Every entry below should be repeated exactly; the pictures should not.

[[ Task inputs open ]]

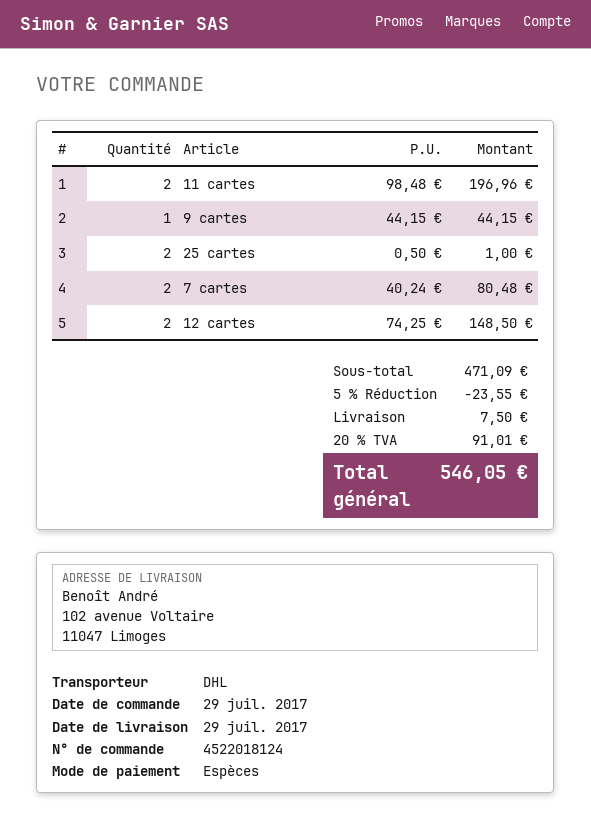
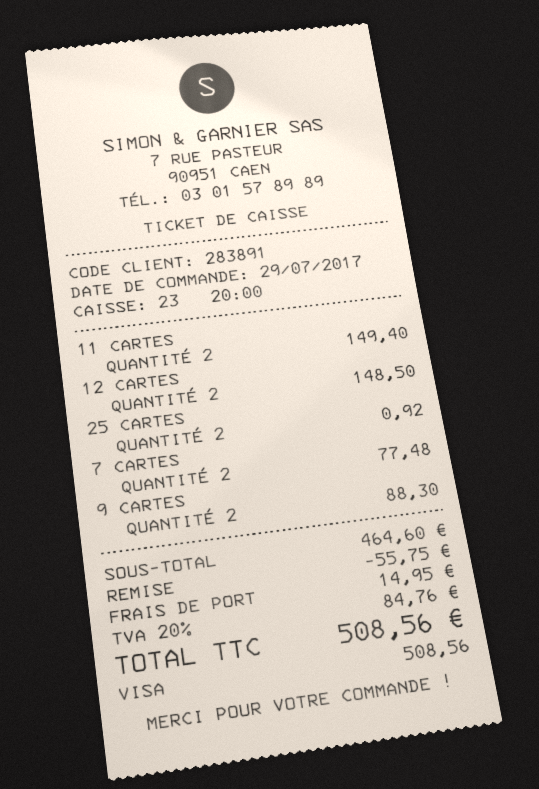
payment method: cash -> Visa
11 cartes: 2 for 196.96 -> 2 for 149.40
9 cartes: 1 for 44.15 -> 2 for 88.30
25 cartes: 2 for 1.00 -> 2 for 0.92
7 cartes: 2 for 80.48 -> 2 for 77.48
subtotal: 471.09 -> 464.60
discount: 23.55 -> 55.75
shipping: 7.50 -> 14.95
tax: 20% = 91.01 -> 20% = 84.76
total: 546.05 -> 508.56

[[ Task inputs closed ]]

(Solved problem):
payment method: cash -> Visa
11 cartes: 2 for 196.96 -> 2 for 149.40
9 cartes: 1 for 44.15 -> 2 for 88.30
25 cartes: 2 for 1.00 -> 2 for 0.92
7 cartes: 2 for 80.48 -> 2 for 77.48
subtotal: 471.09 -> 464.60
discount: 23.55 -> 55.75
shipping: 7.50 -> 14.95
tax: 20% = 91.01 -> 20% = 84.76
total: 546.05 -> 508.56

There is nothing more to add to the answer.